» **Brief**
Lines below containing the word "mobile" should be copied out.

[[ Entries supplied, beginning ]]

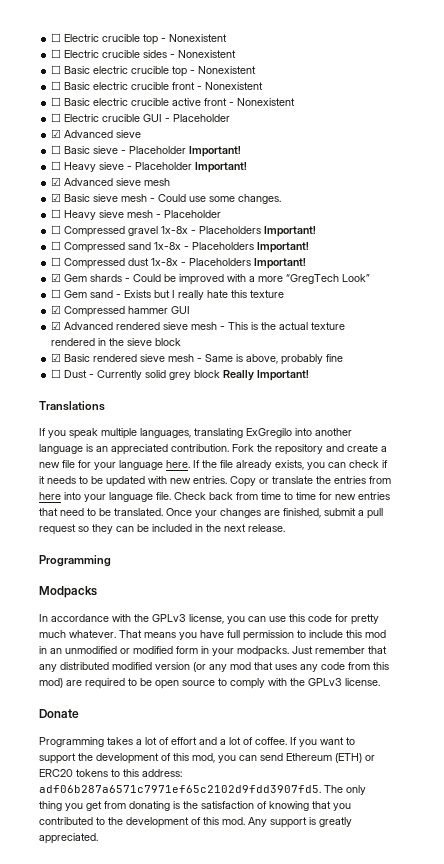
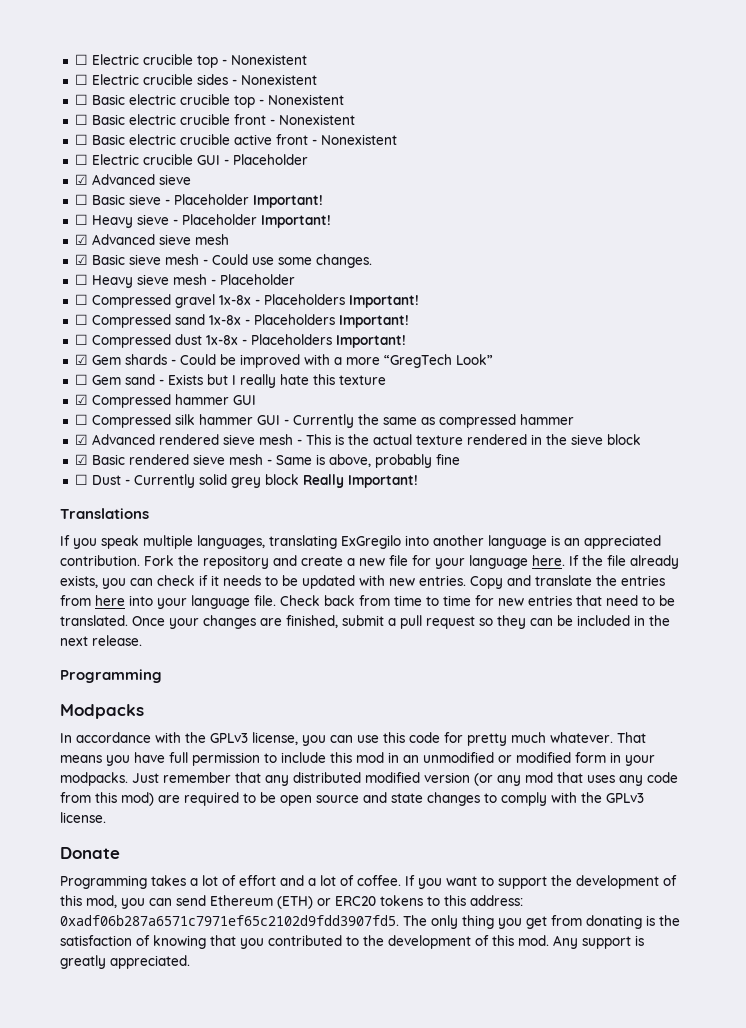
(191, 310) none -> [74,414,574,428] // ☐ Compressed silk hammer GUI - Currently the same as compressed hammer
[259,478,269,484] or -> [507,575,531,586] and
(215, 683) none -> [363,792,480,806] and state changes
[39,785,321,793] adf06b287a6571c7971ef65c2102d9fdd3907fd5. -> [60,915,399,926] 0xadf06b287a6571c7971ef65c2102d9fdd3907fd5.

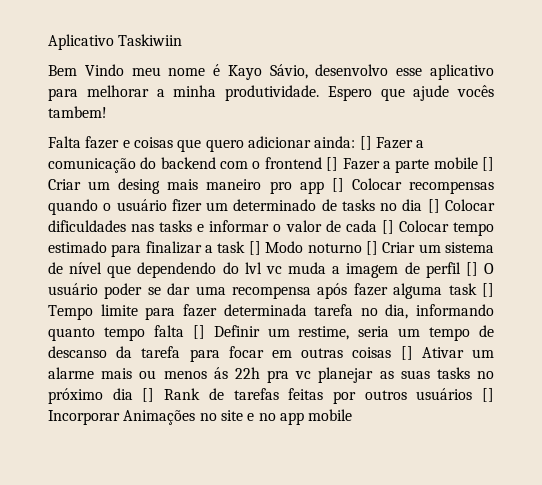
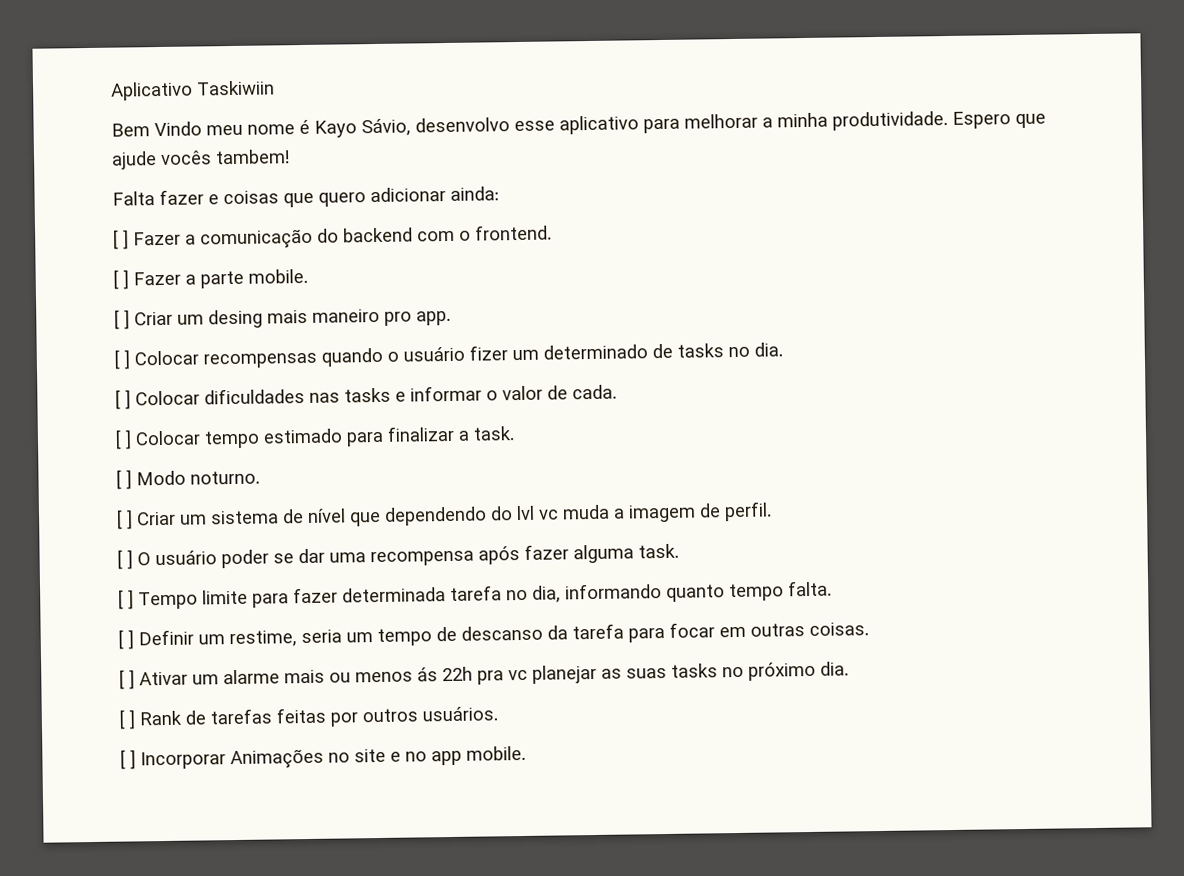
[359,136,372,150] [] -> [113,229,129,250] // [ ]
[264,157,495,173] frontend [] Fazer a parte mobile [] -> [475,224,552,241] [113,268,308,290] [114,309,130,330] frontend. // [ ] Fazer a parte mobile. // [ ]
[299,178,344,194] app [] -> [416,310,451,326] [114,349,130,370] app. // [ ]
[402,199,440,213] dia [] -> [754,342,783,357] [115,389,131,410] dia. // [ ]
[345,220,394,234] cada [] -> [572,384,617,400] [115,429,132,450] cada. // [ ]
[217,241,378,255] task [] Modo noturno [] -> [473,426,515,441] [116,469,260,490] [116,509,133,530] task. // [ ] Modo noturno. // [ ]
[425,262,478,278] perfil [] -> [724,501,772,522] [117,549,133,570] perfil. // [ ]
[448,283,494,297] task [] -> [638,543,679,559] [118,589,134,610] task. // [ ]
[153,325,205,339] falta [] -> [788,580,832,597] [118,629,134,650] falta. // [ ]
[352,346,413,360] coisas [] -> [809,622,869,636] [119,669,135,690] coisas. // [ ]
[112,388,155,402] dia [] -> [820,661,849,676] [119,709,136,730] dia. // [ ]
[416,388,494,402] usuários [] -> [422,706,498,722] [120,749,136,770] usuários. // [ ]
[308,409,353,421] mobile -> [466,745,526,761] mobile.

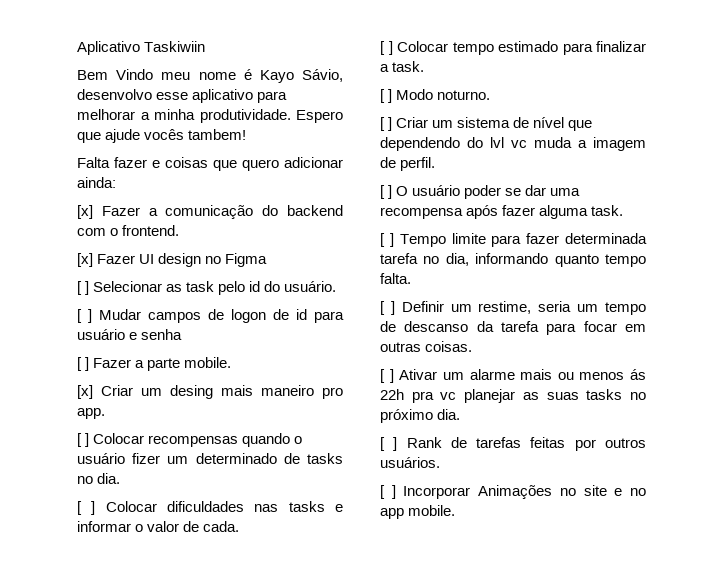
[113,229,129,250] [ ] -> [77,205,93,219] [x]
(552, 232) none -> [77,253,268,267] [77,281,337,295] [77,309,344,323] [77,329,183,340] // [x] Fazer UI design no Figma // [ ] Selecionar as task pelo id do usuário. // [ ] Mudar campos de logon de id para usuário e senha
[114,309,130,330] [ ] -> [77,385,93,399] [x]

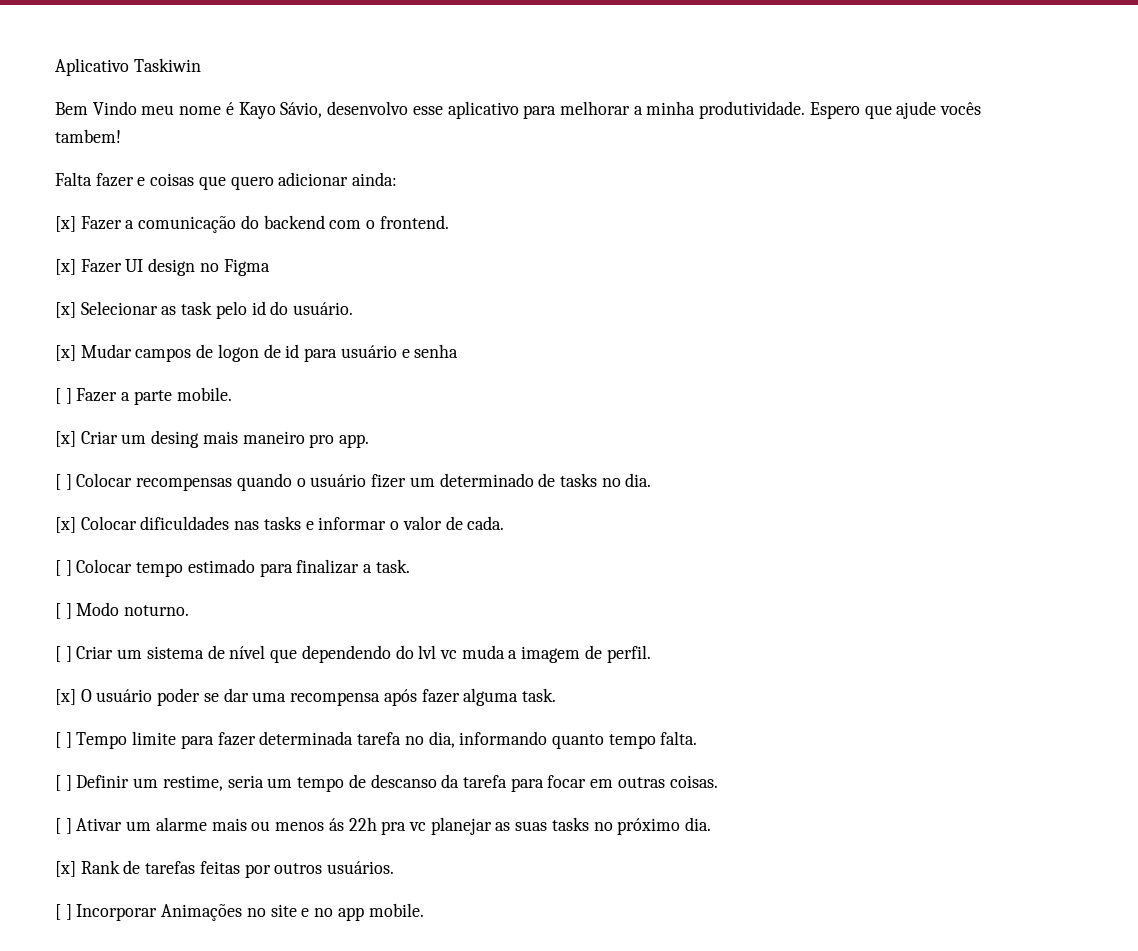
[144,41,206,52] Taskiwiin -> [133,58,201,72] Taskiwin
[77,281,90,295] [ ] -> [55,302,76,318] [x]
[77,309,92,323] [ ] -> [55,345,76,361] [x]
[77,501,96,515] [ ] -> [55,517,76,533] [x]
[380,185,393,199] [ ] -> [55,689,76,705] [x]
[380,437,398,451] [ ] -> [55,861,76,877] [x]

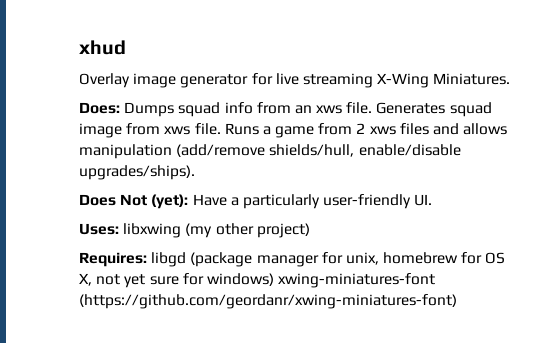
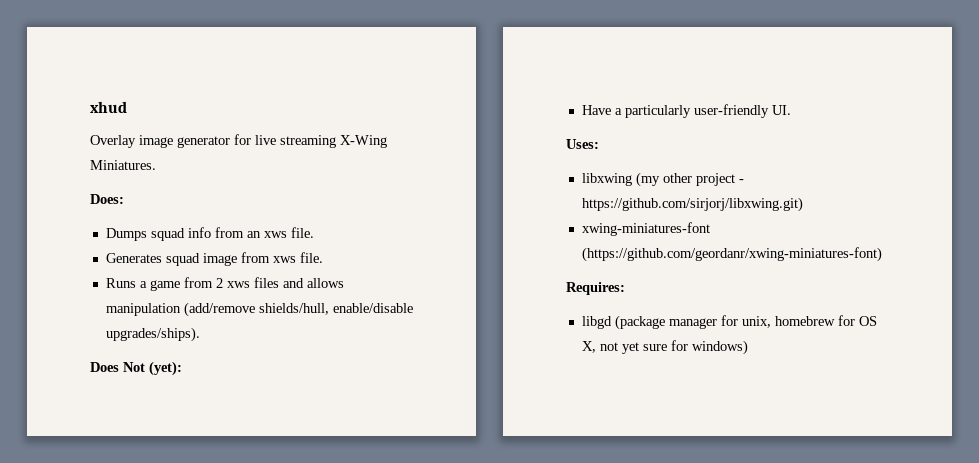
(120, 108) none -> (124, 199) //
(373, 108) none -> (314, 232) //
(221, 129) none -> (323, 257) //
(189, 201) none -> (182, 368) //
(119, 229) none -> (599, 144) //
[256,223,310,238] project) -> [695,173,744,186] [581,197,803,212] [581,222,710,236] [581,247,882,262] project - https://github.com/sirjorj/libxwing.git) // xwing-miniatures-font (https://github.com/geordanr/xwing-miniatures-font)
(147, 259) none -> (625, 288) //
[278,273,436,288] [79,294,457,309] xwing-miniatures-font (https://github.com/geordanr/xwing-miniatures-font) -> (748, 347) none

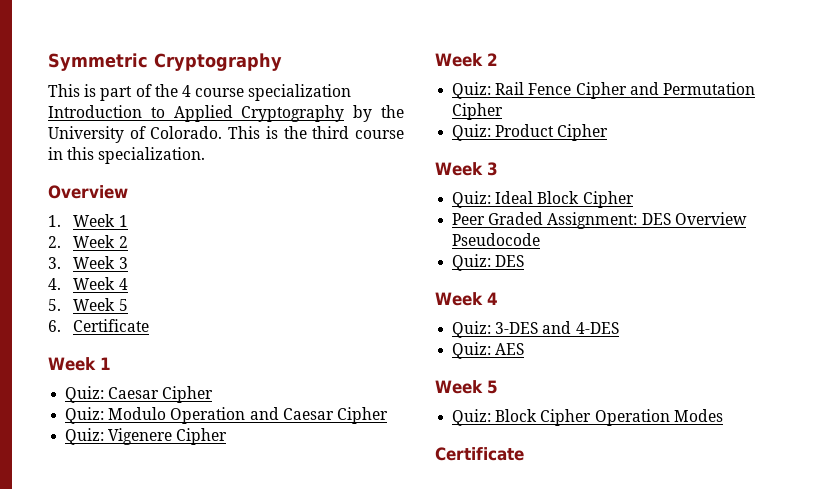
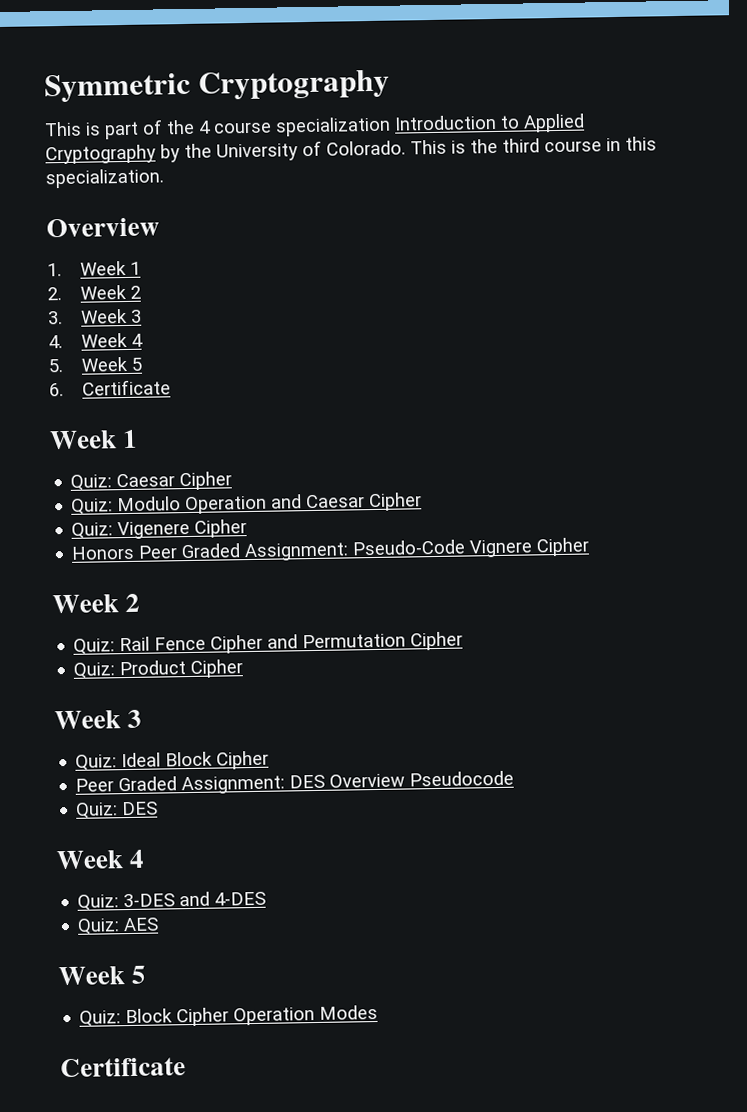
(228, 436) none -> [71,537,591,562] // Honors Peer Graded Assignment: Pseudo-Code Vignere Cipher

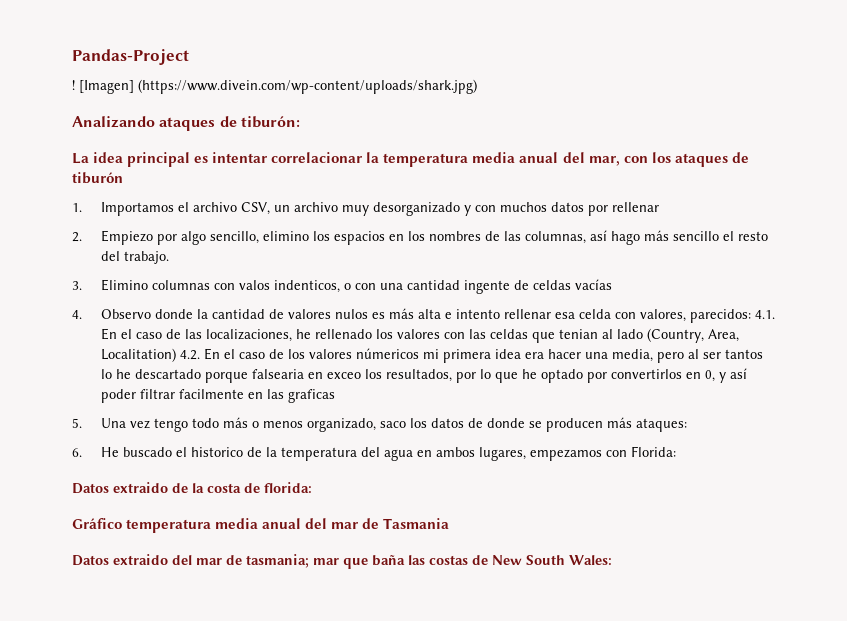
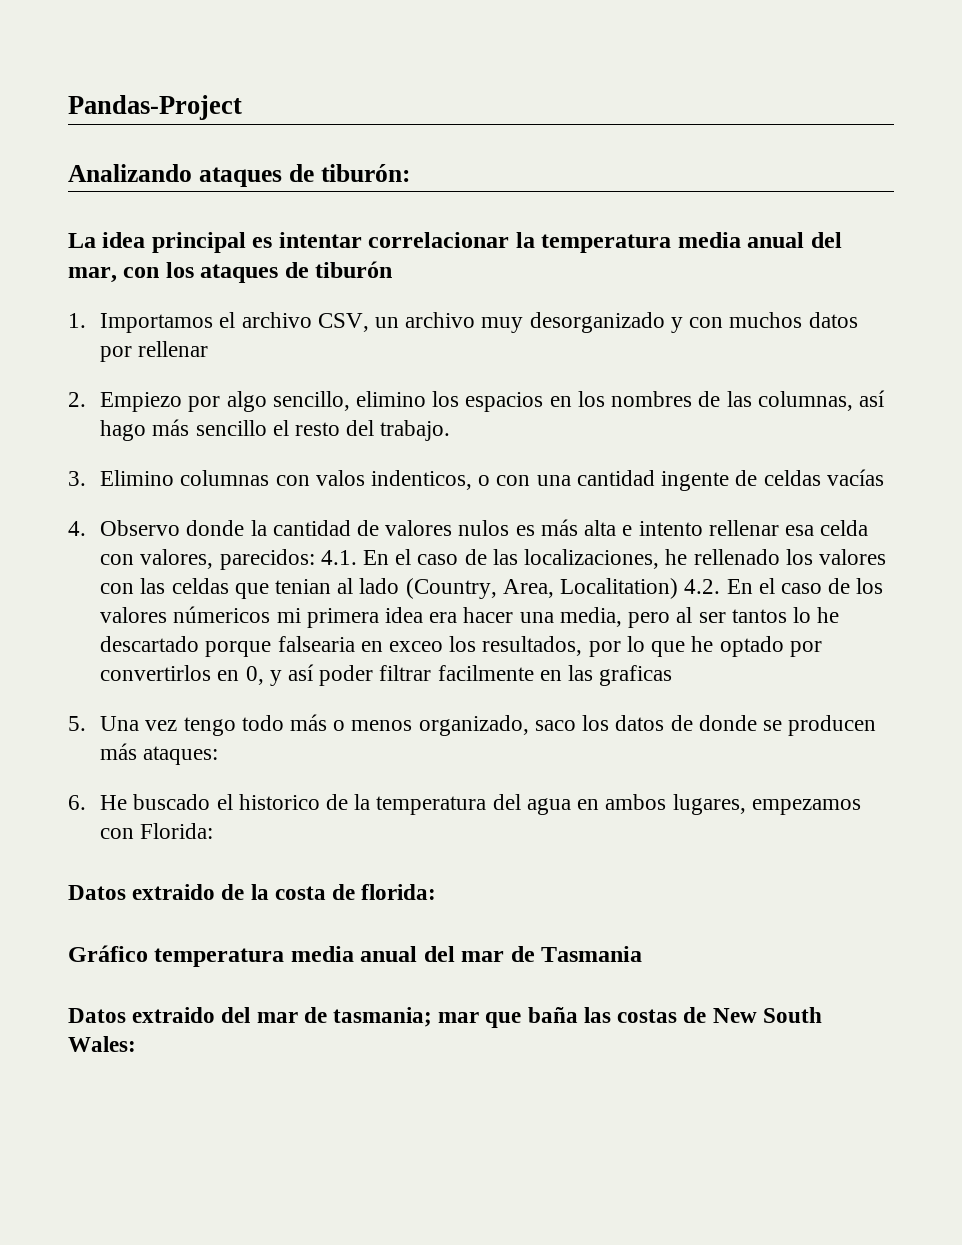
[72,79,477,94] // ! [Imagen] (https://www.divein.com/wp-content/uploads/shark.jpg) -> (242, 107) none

[[ Entries supplied, end ]]

» **Answer to this problem**
[264,157,495,173] frontend [] Fazer a parte mobile [] -> [475,224,552,241] [113,268,308,290] [114,309,130,330] frontend. // [ ] Fazer a parte mobile. // [ ]
[308,409,353,421] mobile -> [466,745,526,761] mobile.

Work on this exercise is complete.